• _Data for this task_
——————————

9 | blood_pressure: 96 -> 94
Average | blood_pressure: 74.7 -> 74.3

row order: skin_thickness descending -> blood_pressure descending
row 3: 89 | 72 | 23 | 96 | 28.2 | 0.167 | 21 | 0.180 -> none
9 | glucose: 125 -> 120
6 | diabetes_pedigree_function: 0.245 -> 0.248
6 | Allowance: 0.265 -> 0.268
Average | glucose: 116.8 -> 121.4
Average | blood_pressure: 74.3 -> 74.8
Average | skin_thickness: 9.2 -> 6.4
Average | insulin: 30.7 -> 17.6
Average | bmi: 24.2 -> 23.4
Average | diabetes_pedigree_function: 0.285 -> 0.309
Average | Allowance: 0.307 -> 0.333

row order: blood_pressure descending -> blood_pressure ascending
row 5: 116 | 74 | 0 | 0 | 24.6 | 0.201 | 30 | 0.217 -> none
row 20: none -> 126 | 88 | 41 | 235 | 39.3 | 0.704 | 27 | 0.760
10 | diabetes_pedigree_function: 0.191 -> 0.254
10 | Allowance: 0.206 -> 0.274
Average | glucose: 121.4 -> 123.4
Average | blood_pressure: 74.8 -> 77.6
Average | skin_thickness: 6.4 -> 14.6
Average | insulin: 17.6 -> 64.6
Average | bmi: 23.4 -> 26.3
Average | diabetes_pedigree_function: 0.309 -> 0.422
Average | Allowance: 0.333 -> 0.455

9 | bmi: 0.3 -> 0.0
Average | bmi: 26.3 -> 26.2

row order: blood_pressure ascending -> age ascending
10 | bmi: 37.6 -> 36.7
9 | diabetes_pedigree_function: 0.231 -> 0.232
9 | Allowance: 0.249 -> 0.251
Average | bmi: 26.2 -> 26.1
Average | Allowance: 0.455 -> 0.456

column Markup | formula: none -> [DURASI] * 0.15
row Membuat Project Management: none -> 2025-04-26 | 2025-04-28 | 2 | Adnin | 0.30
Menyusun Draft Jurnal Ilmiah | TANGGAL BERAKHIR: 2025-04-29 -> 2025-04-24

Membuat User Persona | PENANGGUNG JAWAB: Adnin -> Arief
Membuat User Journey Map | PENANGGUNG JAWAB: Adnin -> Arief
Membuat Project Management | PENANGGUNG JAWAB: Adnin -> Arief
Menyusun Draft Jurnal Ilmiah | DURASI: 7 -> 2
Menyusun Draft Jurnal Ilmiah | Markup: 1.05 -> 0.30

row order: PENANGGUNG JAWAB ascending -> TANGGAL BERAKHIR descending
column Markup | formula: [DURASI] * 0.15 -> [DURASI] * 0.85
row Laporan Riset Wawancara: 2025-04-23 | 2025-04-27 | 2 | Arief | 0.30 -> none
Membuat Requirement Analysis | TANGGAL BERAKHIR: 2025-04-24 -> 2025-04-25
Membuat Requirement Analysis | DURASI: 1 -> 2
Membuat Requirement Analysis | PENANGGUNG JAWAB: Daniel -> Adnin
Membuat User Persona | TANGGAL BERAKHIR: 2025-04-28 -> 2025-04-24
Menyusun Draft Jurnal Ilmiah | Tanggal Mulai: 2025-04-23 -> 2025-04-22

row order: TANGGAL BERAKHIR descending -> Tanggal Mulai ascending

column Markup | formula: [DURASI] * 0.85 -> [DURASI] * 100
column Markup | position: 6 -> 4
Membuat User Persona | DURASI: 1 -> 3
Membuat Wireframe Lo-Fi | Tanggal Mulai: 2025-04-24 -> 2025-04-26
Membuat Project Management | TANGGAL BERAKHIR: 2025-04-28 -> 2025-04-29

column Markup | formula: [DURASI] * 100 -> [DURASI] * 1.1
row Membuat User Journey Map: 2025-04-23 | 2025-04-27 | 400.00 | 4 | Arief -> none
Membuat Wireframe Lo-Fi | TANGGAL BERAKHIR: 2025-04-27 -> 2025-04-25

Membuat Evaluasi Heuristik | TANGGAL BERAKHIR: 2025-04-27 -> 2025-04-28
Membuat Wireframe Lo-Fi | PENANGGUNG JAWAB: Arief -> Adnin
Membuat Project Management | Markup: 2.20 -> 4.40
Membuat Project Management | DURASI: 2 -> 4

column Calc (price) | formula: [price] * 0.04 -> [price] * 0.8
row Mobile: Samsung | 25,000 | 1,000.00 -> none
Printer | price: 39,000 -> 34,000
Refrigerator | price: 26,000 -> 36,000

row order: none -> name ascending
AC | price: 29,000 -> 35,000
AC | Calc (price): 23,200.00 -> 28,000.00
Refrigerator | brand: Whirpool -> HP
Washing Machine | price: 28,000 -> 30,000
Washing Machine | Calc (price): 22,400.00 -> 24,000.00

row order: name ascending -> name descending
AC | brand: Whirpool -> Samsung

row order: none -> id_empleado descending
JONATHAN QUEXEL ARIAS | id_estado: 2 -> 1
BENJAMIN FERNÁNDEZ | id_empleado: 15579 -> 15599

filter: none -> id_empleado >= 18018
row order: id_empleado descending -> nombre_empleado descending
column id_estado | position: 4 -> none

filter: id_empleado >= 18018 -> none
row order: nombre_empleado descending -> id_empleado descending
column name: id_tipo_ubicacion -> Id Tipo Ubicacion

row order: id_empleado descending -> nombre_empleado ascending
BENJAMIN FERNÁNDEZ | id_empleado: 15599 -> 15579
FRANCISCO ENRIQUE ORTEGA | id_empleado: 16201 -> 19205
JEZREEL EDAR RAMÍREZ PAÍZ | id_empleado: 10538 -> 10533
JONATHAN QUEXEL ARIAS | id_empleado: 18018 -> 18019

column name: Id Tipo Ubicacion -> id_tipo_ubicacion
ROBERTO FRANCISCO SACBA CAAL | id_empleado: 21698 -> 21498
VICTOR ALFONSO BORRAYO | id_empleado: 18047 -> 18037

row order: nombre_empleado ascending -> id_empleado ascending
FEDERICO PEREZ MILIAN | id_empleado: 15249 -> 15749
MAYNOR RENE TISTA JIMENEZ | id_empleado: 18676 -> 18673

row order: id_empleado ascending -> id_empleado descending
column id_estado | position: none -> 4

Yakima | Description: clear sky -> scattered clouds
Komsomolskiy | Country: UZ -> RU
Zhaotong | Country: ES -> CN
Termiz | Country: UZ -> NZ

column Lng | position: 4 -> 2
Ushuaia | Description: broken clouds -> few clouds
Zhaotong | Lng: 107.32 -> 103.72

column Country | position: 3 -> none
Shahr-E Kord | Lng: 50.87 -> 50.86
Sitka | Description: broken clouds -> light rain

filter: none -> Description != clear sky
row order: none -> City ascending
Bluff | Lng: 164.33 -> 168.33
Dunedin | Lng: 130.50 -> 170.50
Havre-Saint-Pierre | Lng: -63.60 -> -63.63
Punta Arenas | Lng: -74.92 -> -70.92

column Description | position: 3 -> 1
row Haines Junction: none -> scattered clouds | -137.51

——————————

• _About this task_
In the listing above, find the line holding "Menyusun Draft Jurnal Ilmiah | TANGGAL BERAKHIR: 2025-04-29" and the line holding "Menyusun Draft Jurnal Ilmiah | Tanggal Mulai: 2025-04-23", then output those two lines and every line between them exactly.

• _Your response_
Menyusun Draft Jurnal Ilmiah | TANGGAL BERAKHIR: 2025-04-29 -> 2025-04-24

Membuat User Persona | PENANGGUNG JAWAB: Adnin -> Arief
Membuat User Journey Map | PENANGGUNG JAWAB: Adnin -> Arief
Membuat Project Management | PENANGGUNG JAWAB: Adnin -> Arief
Menyusun Draft Jurnal Ilmiah | DURASI: 7 -> 2
Menyusun Draft Jurnal Ilmiah | Markup: 1.05 -> 0.30

row order: PENANGGUNG JAWAB ascending -> TANGGAL BERAKHIR descending
column Markup | formula: [DURASI] * 0.15 -> [DURASI] * 0.85
row Laporan Riset Wawancara: 2025-04-23 | 2025-04-27 | 2 | Arief | 0.30 -> none
Membuat Requirement Analysis | TANGGAL BERAKHIR: 2025-04-24 -> 2025-04-25
Membuat Requirement Analysis | DURASI: 1 -> 2
Membuat Requirement Analysis | PENANGGUNG JAWAB: Daniel -> Adnin
Membuat User Persona | TANGGAL BERAKHIR: 2025-04-28 -> 2025-04-24
Menyusun Draft Jurnal Ilmiah | Tanggal Mulai: 2025-04-23 -> 2025-04-22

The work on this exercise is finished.